**EXERCISE REQUIREMENTS**
Once every line below with "transform" has been counted, state the total and nothing else.

[[ RECORDS open ]]

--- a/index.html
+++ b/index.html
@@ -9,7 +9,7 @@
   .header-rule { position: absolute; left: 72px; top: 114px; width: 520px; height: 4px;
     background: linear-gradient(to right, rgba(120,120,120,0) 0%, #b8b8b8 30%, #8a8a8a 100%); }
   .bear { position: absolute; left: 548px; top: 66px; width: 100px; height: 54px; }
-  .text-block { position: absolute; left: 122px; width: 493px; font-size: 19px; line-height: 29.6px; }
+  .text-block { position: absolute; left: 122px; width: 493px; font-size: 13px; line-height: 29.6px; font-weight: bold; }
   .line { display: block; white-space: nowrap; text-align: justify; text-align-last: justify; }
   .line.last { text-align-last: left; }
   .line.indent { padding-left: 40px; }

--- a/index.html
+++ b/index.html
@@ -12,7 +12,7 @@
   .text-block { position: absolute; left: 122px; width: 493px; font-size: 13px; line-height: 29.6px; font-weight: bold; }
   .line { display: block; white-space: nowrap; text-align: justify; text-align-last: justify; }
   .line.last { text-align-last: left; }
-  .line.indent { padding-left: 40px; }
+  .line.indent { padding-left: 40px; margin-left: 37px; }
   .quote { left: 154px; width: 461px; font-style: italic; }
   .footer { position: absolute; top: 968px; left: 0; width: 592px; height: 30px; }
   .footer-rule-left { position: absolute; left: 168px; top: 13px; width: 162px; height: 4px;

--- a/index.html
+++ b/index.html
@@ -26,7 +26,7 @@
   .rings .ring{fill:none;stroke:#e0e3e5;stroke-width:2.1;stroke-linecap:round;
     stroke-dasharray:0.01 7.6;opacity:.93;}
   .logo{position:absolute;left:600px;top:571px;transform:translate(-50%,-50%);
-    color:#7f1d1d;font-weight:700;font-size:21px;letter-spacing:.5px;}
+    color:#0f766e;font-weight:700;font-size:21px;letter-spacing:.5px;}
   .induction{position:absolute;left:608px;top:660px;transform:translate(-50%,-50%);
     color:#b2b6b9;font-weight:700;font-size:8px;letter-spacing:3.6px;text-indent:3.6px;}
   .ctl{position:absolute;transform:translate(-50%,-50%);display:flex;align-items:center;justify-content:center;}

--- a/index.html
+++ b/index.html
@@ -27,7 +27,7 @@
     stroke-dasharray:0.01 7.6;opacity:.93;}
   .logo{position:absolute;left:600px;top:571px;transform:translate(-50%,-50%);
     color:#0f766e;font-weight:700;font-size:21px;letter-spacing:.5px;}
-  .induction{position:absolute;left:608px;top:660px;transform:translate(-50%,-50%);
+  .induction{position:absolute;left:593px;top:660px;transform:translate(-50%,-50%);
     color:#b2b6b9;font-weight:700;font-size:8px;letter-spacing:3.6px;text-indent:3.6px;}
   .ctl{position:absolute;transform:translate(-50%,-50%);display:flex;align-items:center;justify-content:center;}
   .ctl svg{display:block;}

[[ RECORDS closed ]]

**RESPONSE TO THE EXERCISE**
7